First, it pulls back the veil on what the authors call the social side of strategy. Anyone who has been through a strategy development process has seen the social dynamics at play. Careers, resources, bonuses and egos are on the line. Managers often act in their own best interest. Compromises are made and difficult choices avoided.
The result is often a lack of strategic focus, minimizing the likelihood of bold strategies and big moves. In addition, the traditional strategy process is usually dominated by an internal focus, with companies concentrating on data from their own industry, comparisons with last year’s performance, their immediate competitors, etc.
To address both of these issues, the authors contend that strategy is best served by an outside view which takes into account the experiences of thousands of other companies in a range of industries. They provide this outside view by analyzing 15 years of publically available data on 2,393 of the world’s largest companies. In doing this, they discovered a number of factors that accounted for superior corporate performance.
Using economic profit – the total profit after the cost of capital is subtracted – as the measure of competitive success, they plotted the average economic profit of each company over the period.
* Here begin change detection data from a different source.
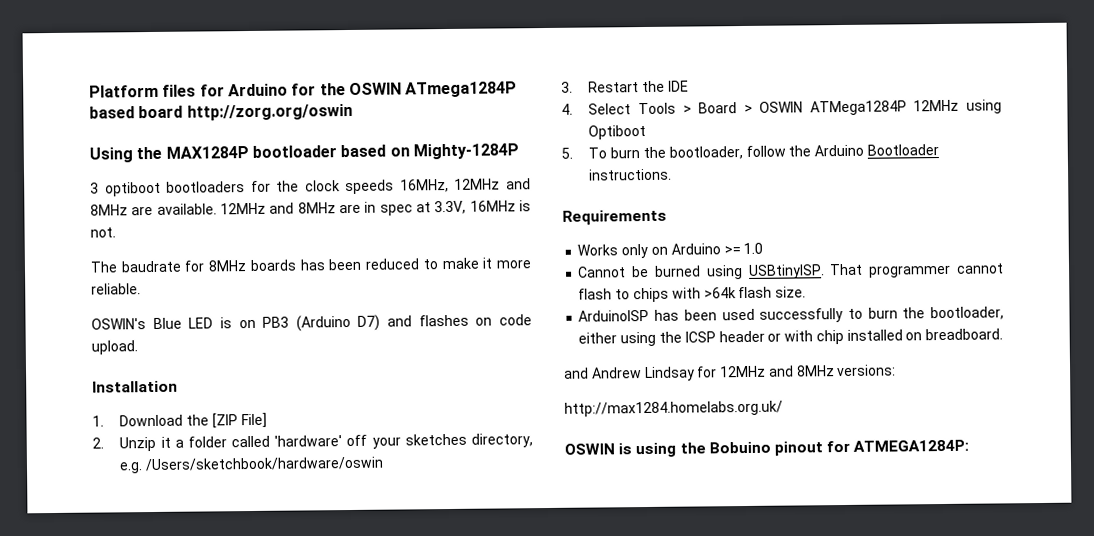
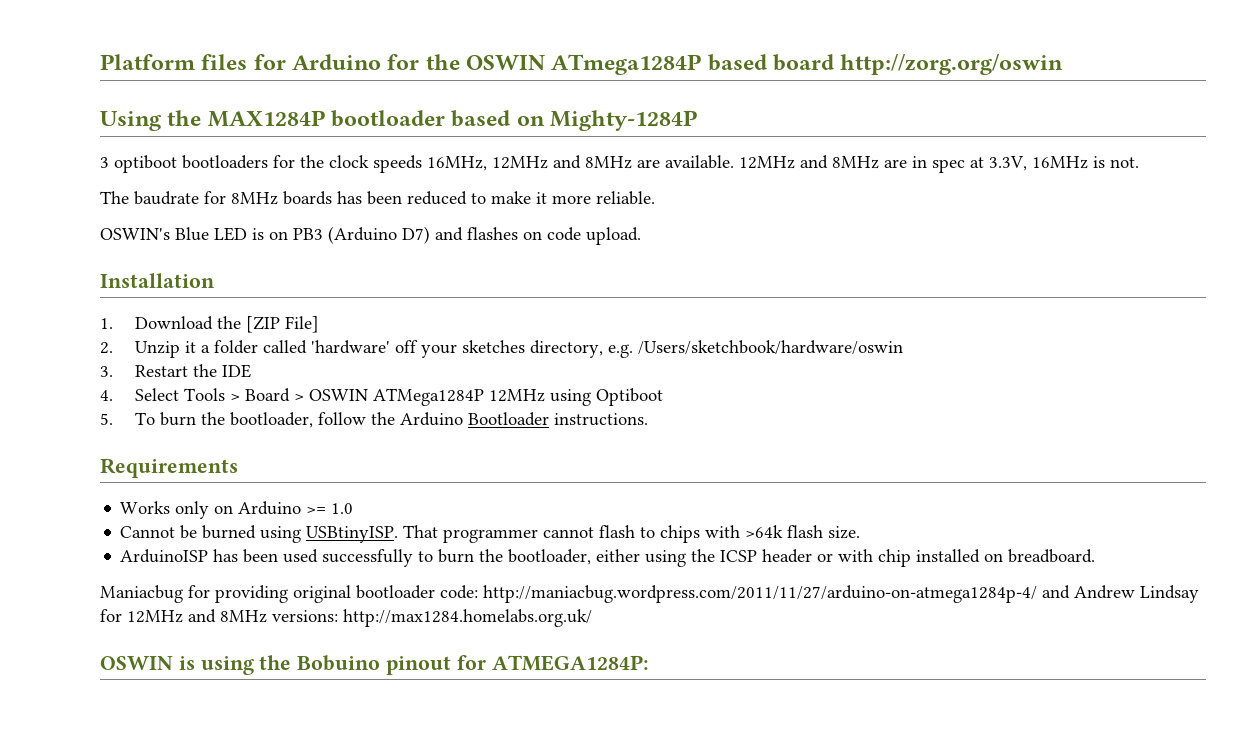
(1004, 334) none -> [100,585,1037,603] Maniacbug for providing original bootloader code: http://maniacbug.wordpress.com/2011/11/27/arduino-on-atmega1284p-4/
(897, 370) // -> (338, 616) none

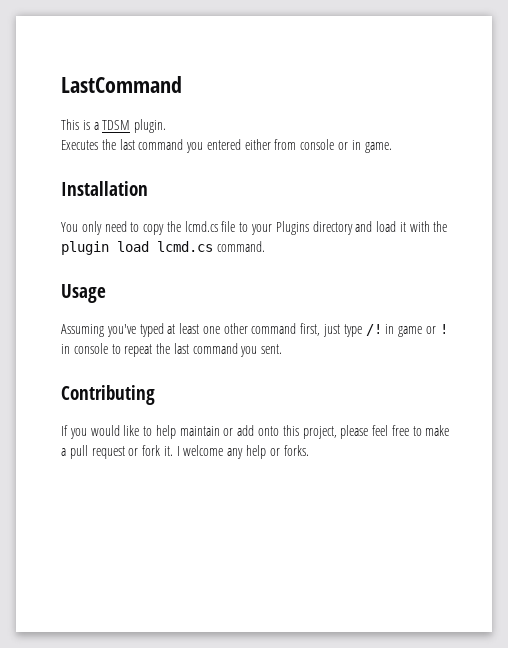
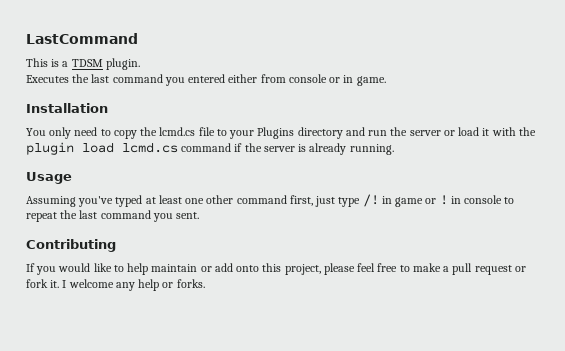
(373, 226) none -> [368,127,455,136] run the server or
[216,241,265,252] command. -> [181,143,394,155] command if the server is already running.

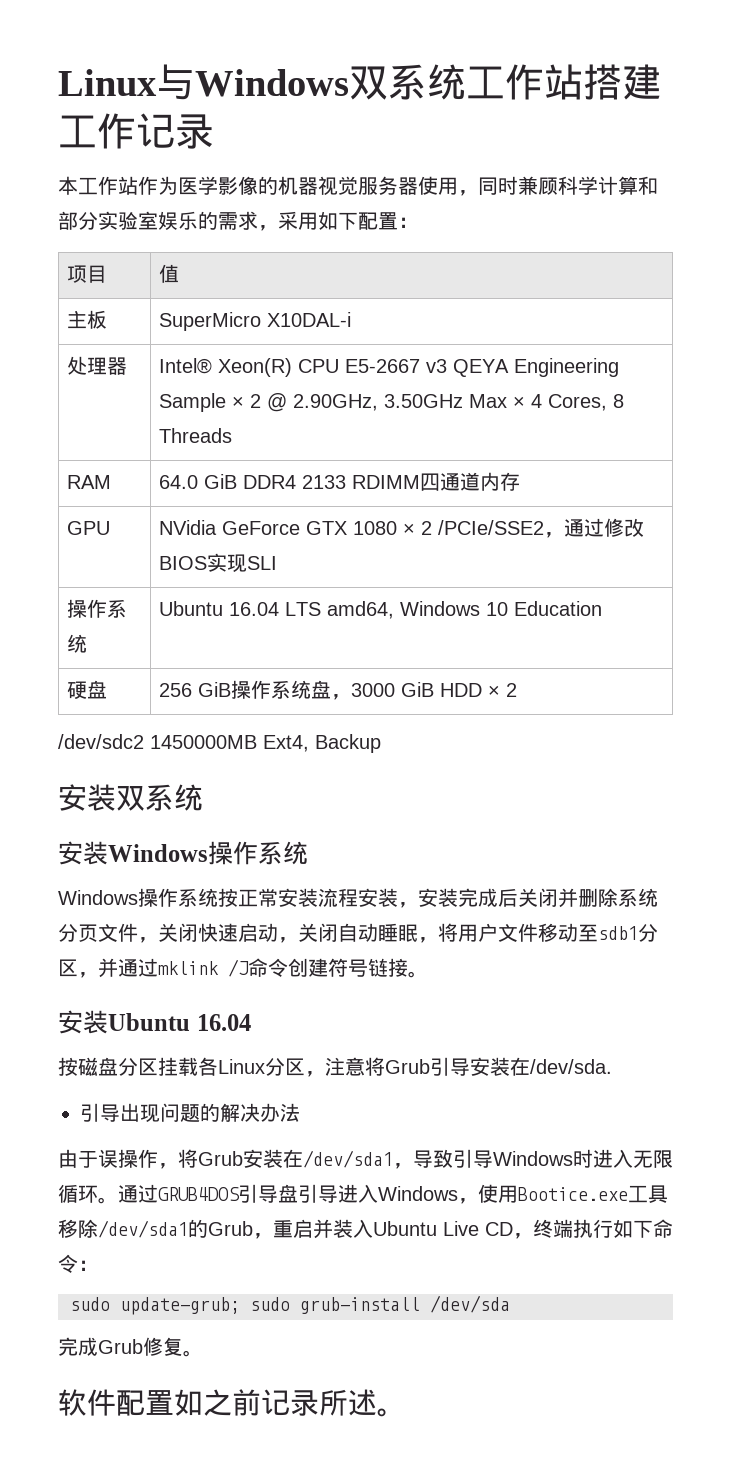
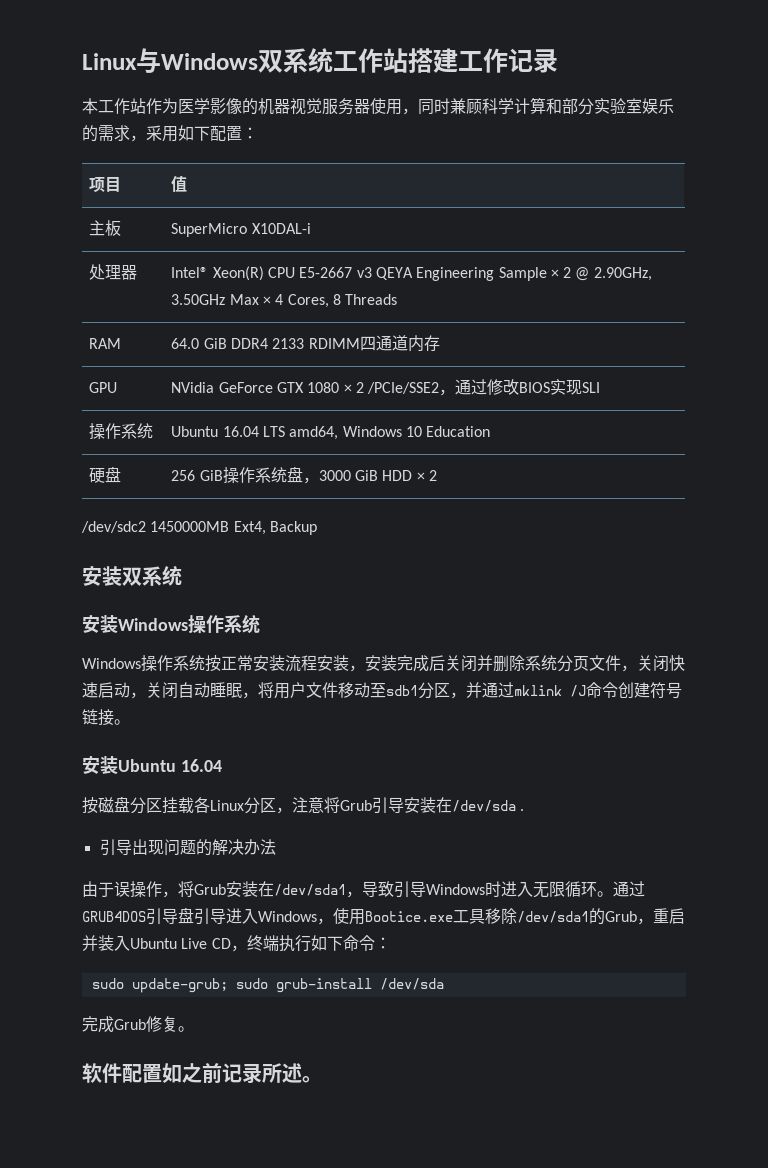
[530,1059,612,1074] /dev/sda. -> [452,800,525,812] /dev/sda .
This process identified three discrete groups of companies: a bottom quintile suffering substantial economic losses, a middle group comprising 60 per cent of the companies and a top 20 per cent that captured most of the economic value. It resulted in a “power curve” with tails that rose and fell at exponential rates and long flatlands in the middle.
Industry matters
In analyzing the data, the authors found that real upward mobility on the curve was relatively rare. Only eight per cent of companies in this sample were able to jump from the middle to the top tier over a 10-year period.
What differentiates successful companies from the pack in the middle? First, industry matters. Almost 50 per cent of a company’s position on the curve related to its industry. It is better to be an average company in a great industry than a great company in an average industry.
Beyond this, the authors also found a number of attributes and actions that increased the odds of upward mobility. Their analysis identified 10 performance levers that were fundamental to achieving corporate success. These were divided into three categories: endowments, trends and moves. Endowments are a company’s starting position and include its revenue size, debt levels and past investments in R&D. Trends include the direction its industry is headed and its exposure to growing markets.
It is a company’s moves, however – what it does with its endowment and how it responds to trends – that were found to make the real difference. Indeed, big moves were the key to moving from the middle to the top tier.
Big moves were even found to cancel out the impact of a poor inheritance. The research found that five big moves, pursued consistently, were the key to outstanding corporate performance: programmatic mergers and acquisitions, the dynamic reallocation of resources, strong capital expenditures, a strong productivity program and investments in differentiation.
Big moves were also found to be most effective when combined. For companies in the middle, the more big moves, the greater the impact. Moves also needed to be big enough to make a difference. To really have an impact on your competitive position, they have to be substantially bigger than the moves other companies are making.
There is a lot to digest in this book. While understanding that strategy is not a purely scientific process, the book provides some interesting and data-driven insights into what it takes to achieve superior corporate performance. It also provides some useful guidance about how the results of this analysis can inform your strategy process and mitigate some of its social dynamics.
Micheál Kelly is dean of the Lazaridis School of Business and Economics at Wilfrid Laurier University in Waterloo and the former dean of the University of Ottawa’s Telfer School of Management.